Provided information:
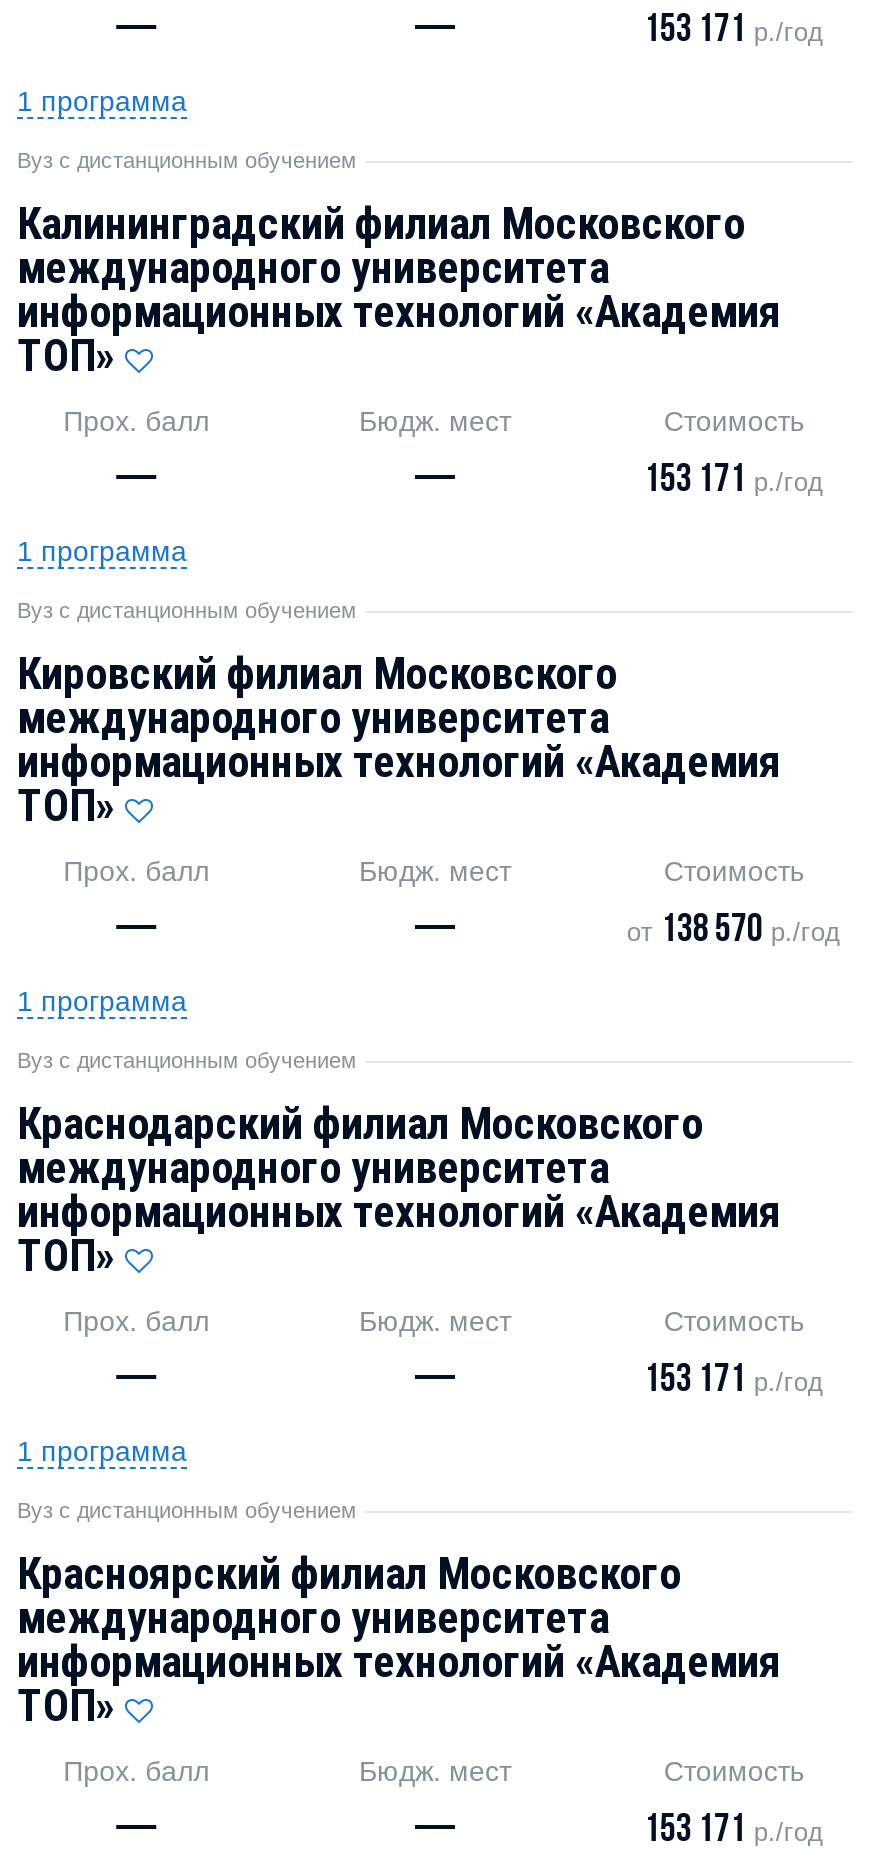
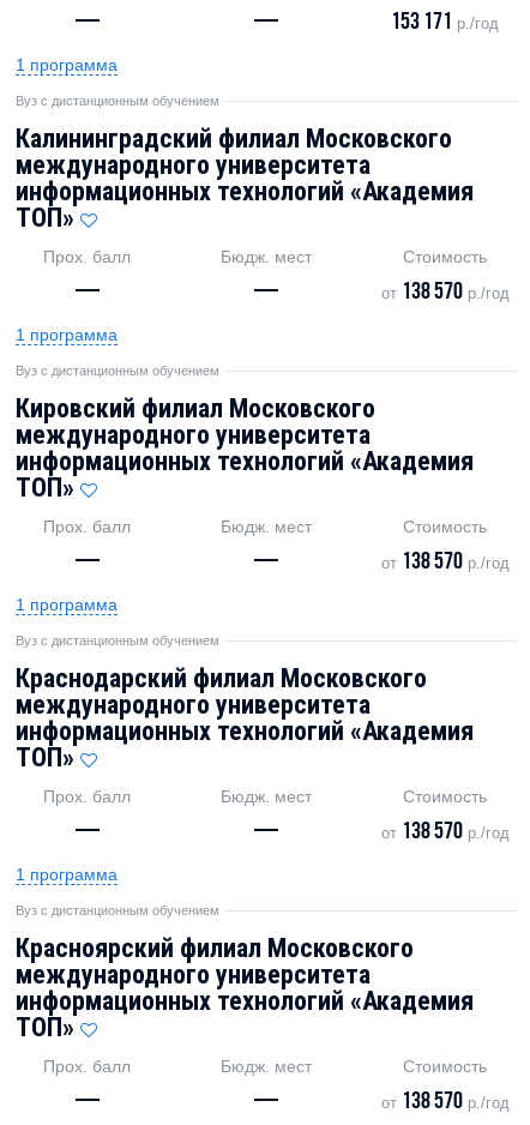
[644,461,824,501] 153 171 р./год -> [381,280,509,304] от 138 570 р./год
[644,1361,824,1401] 153 171 р./год -> [381,820,509,844] от 138 570 р./год
[644,1811,824,1851] 153 171 р./год -> [381,1090,509,1114] от 138 570 р./год

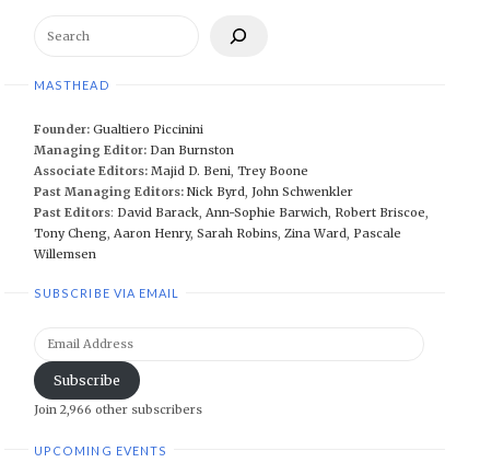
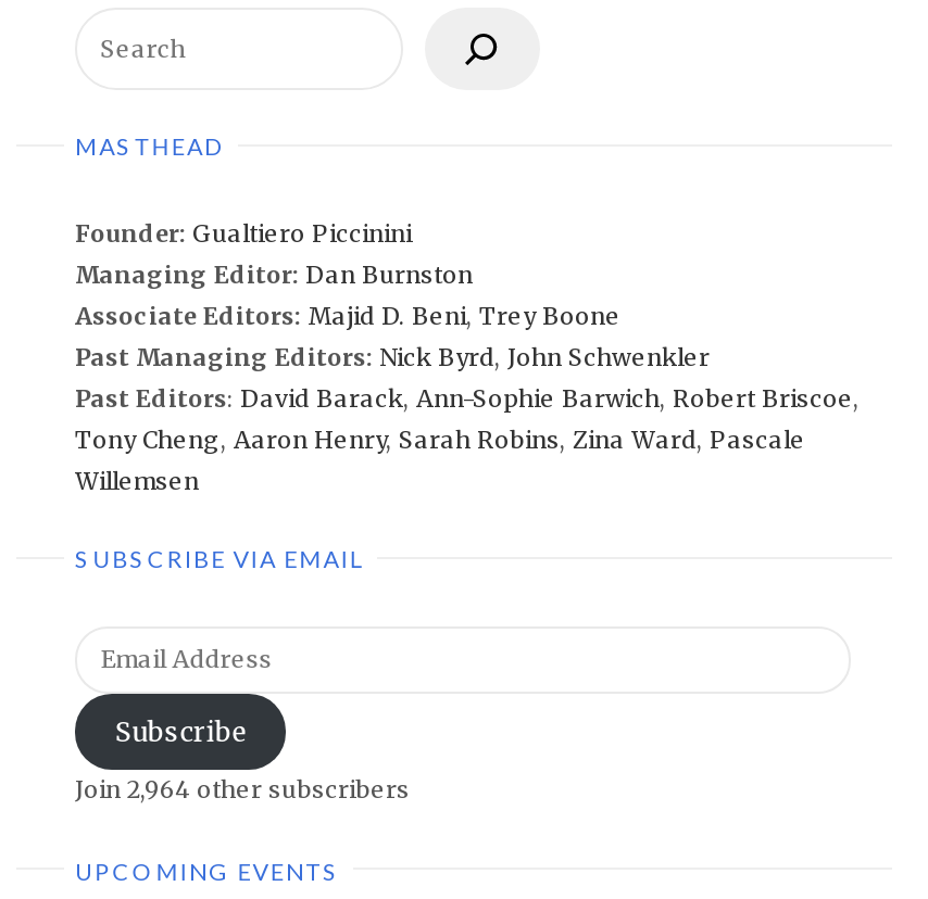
[34,402,202,417] Join 2,966 other subscribers -> [75,774,410,804] Join 2,964 other subscribers

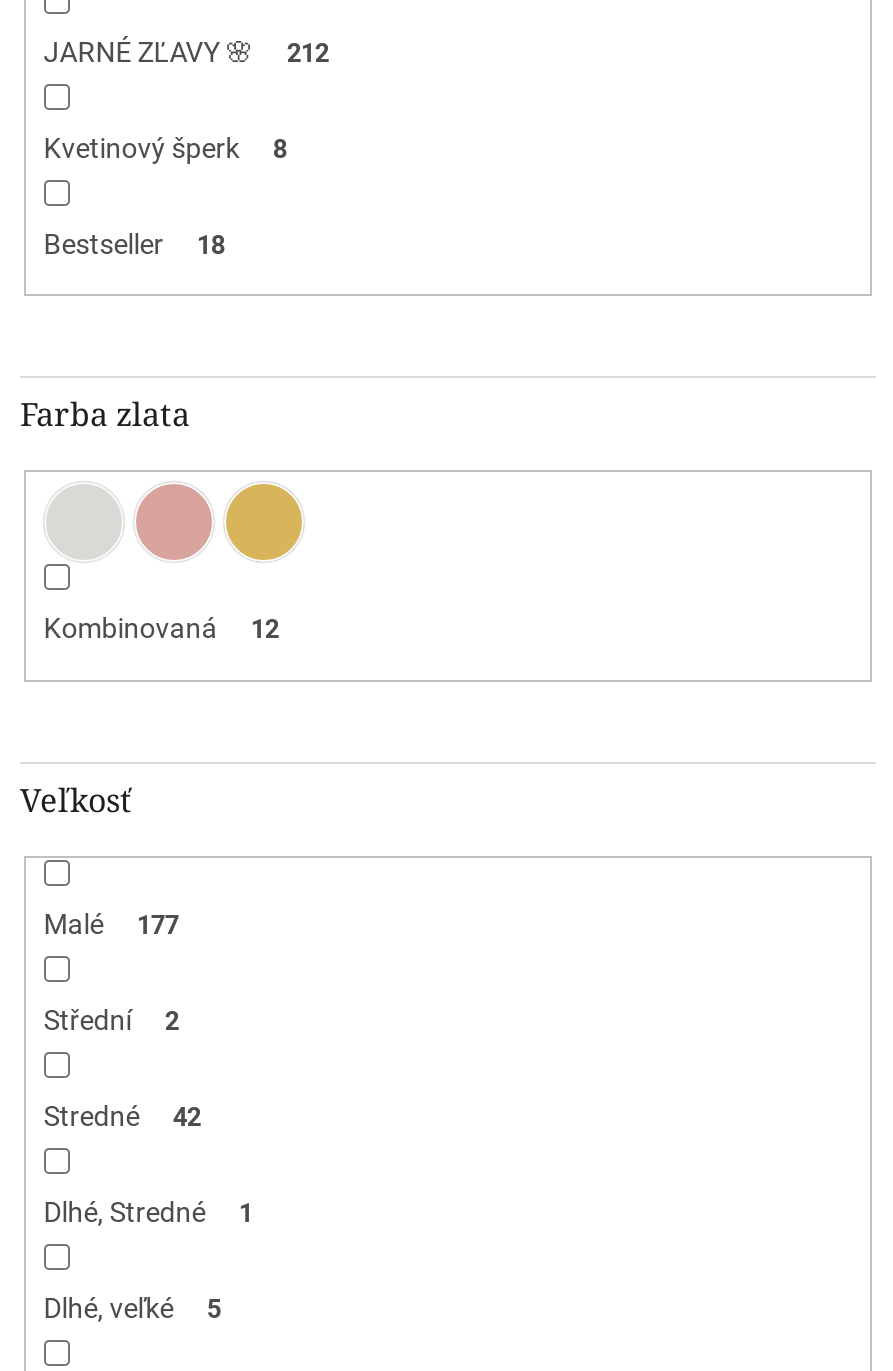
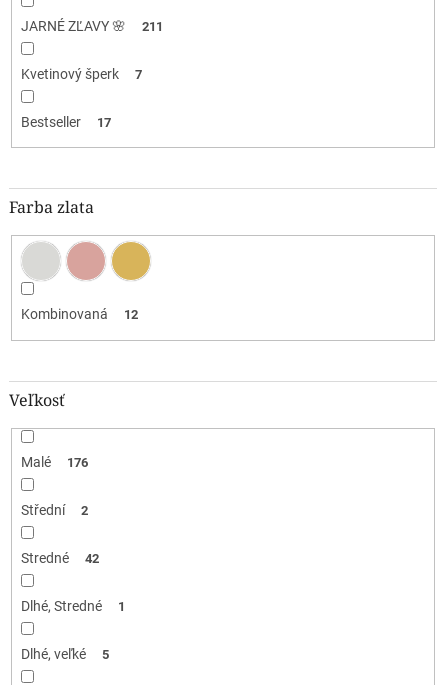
[287,38,329,68] 212 -> [142,19,163,34] 211
[44,132,287,164] Kvetinový šperk 8 -> [21,66,142,82] Kvetinový šperk 7
[44,228,225,260] Bestseller 18 -> [21,114,111,130] Bestseller 17
[44,908,179,940] Malé 177 -> [21,454,88,470] Malé 176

Your objective:
When you write out the material, keep every line exact and leave out each picture.

Solution to this exercise:
[644,461,824,501] 153 171 р./год -> [381,280,509,304] от 138 570 р./год
[644,1361,824,1401] 153 171 р./год -> [381,820,509,844] от 138 570 р./год
[644,1811,824,1851] 153 171 р./год -> [381,1090,509,1114] от 138 570 р./год

[34,402,202,417] Join 2,966 other subscribers -> [75,774,410,804] Join 2,964 other subscribers

[287,38,329,68] 212 -> [142,19,163,34] 211
[44,132,287,164] Kvetinový šperk 8 -> [21,66,142,82] Kvetinový šperk 7
[44,228,225,260] Bestseller 18 -> [21,114,111,130] Bestseller 17
[44,908,179,940] Malé 177 -> [21,454,88,470] Malé 176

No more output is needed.